● EXTRACTED DATA
┄┄┄┄┄┄┄┄┄┄

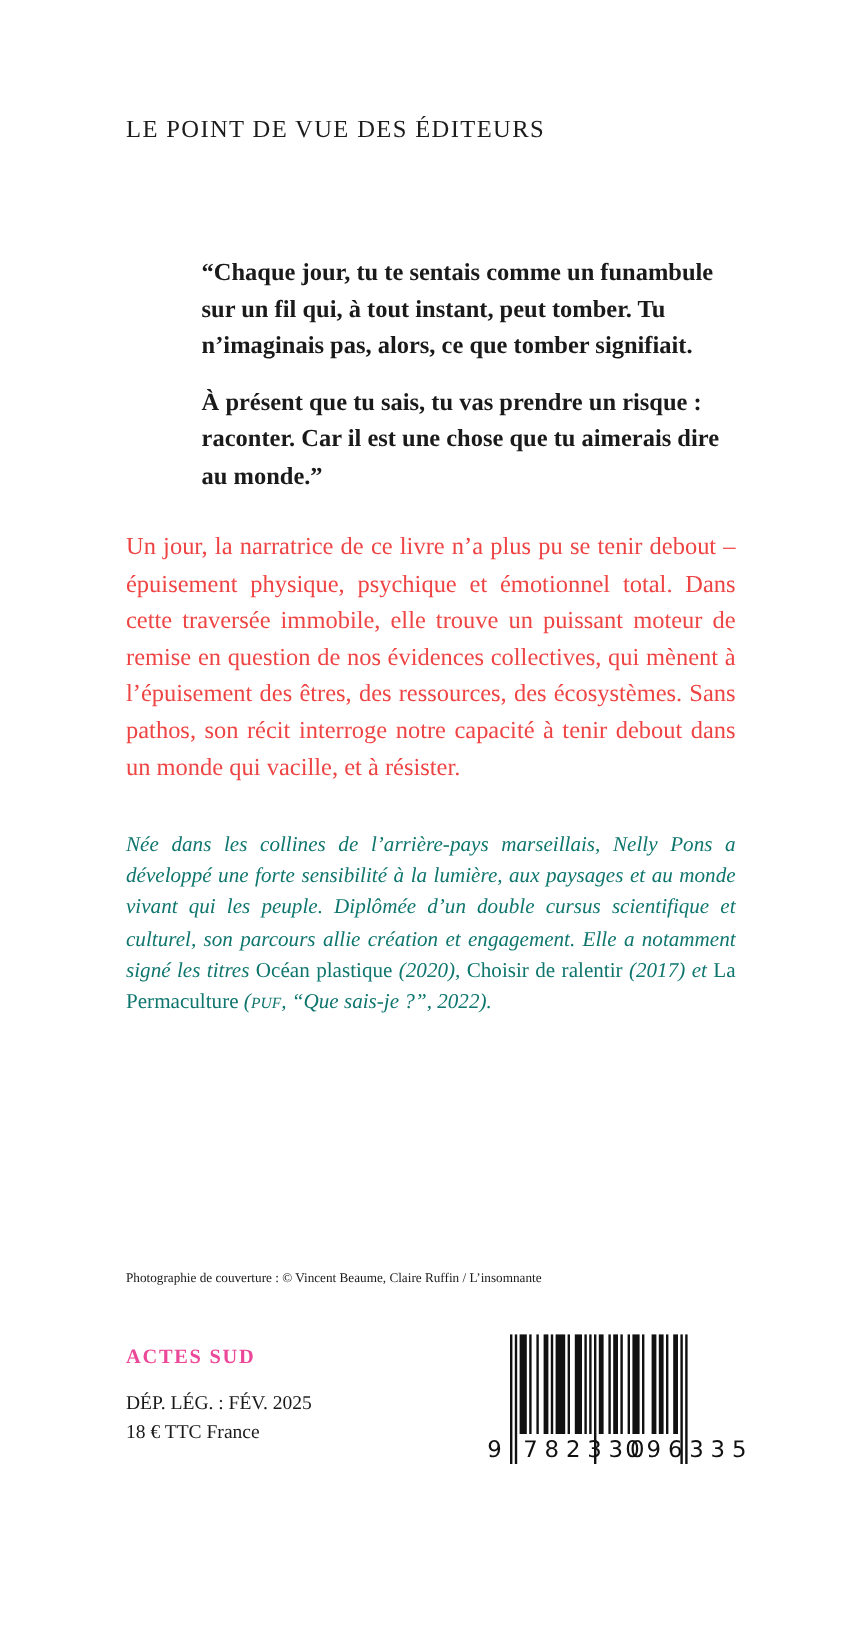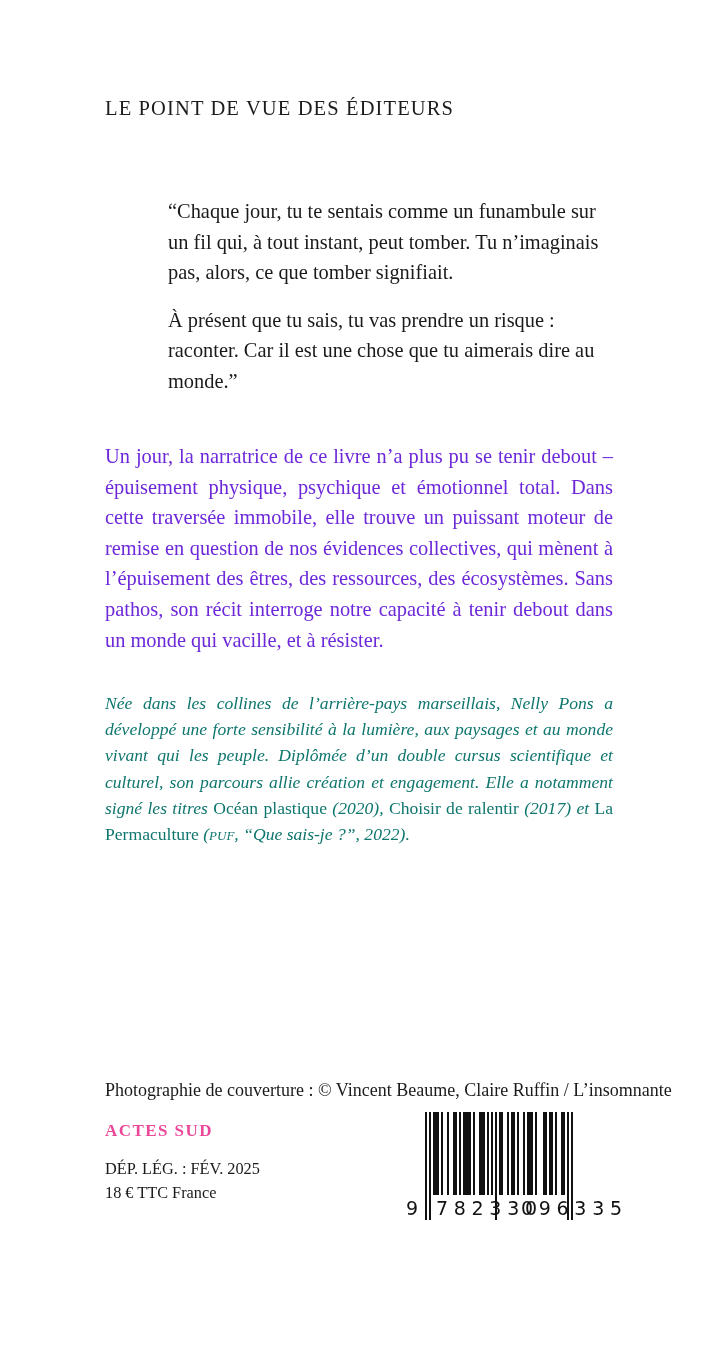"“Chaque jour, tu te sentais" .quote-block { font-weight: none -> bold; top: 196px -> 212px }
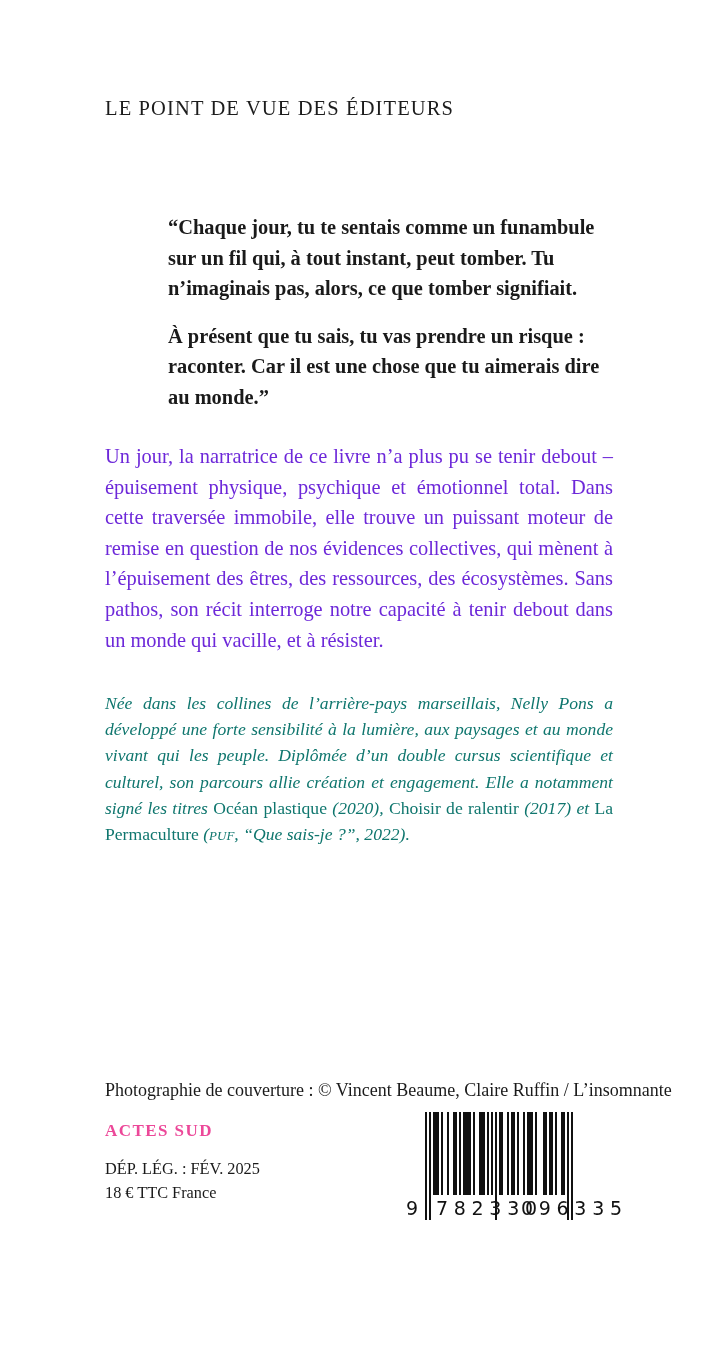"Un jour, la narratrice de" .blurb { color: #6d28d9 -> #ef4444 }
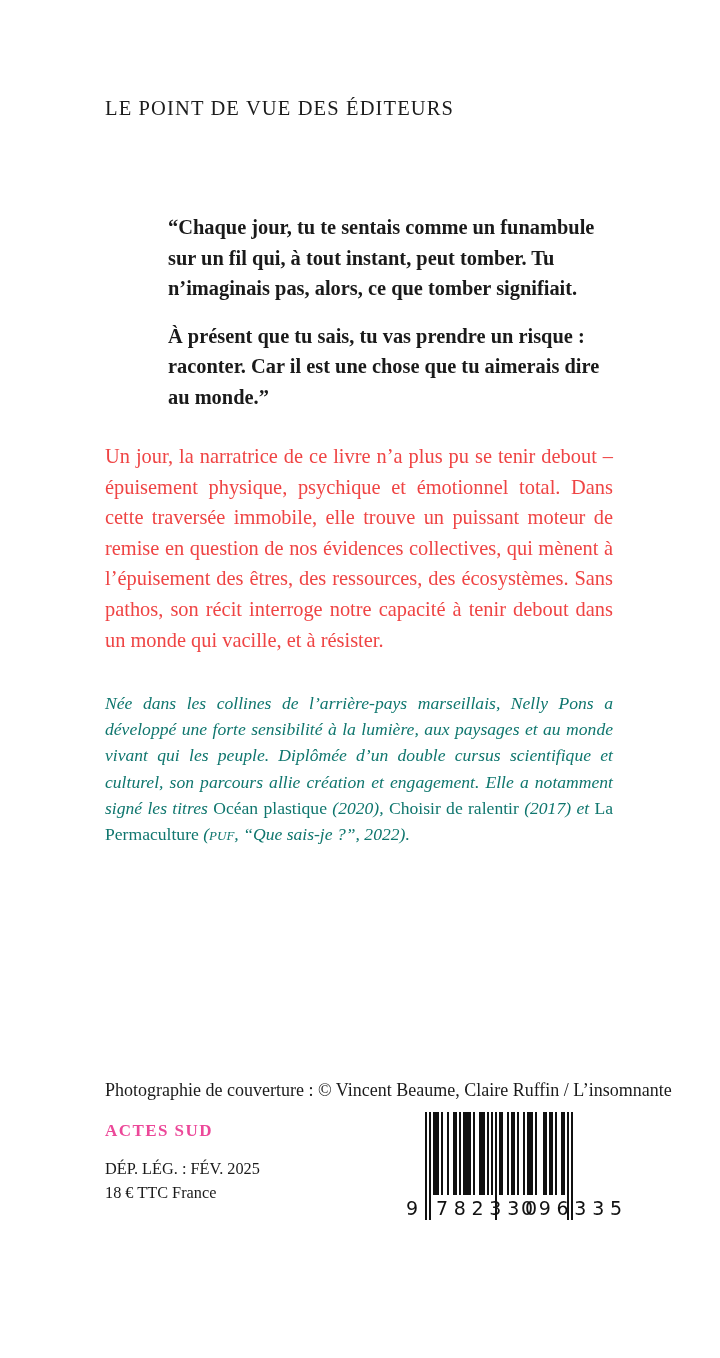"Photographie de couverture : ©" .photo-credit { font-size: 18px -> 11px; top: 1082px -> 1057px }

┄┄┄┄┄┄┄┄┄┄

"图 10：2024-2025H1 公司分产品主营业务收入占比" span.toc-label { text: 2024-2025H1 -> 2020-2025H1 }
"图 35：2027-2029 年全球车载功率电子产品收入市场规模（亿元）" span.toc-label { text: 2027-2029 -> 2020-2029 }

┄┄┄┄┄┄┄┄┄┄

Which lines of the listing include the string "span"? Pull them out.

● EXERCISE OUTPUT
"图 10：2024-2025H1 公司分产品主营业务收入占比" span.toc-label { text: 2024-2025H1 -> 2020-2025H1 }
"图 35：2027-2029 年全球车载功率电子产品收入市场规模（亿元）" span.toc-label { text: 2027-2029 -> 2020-2029 }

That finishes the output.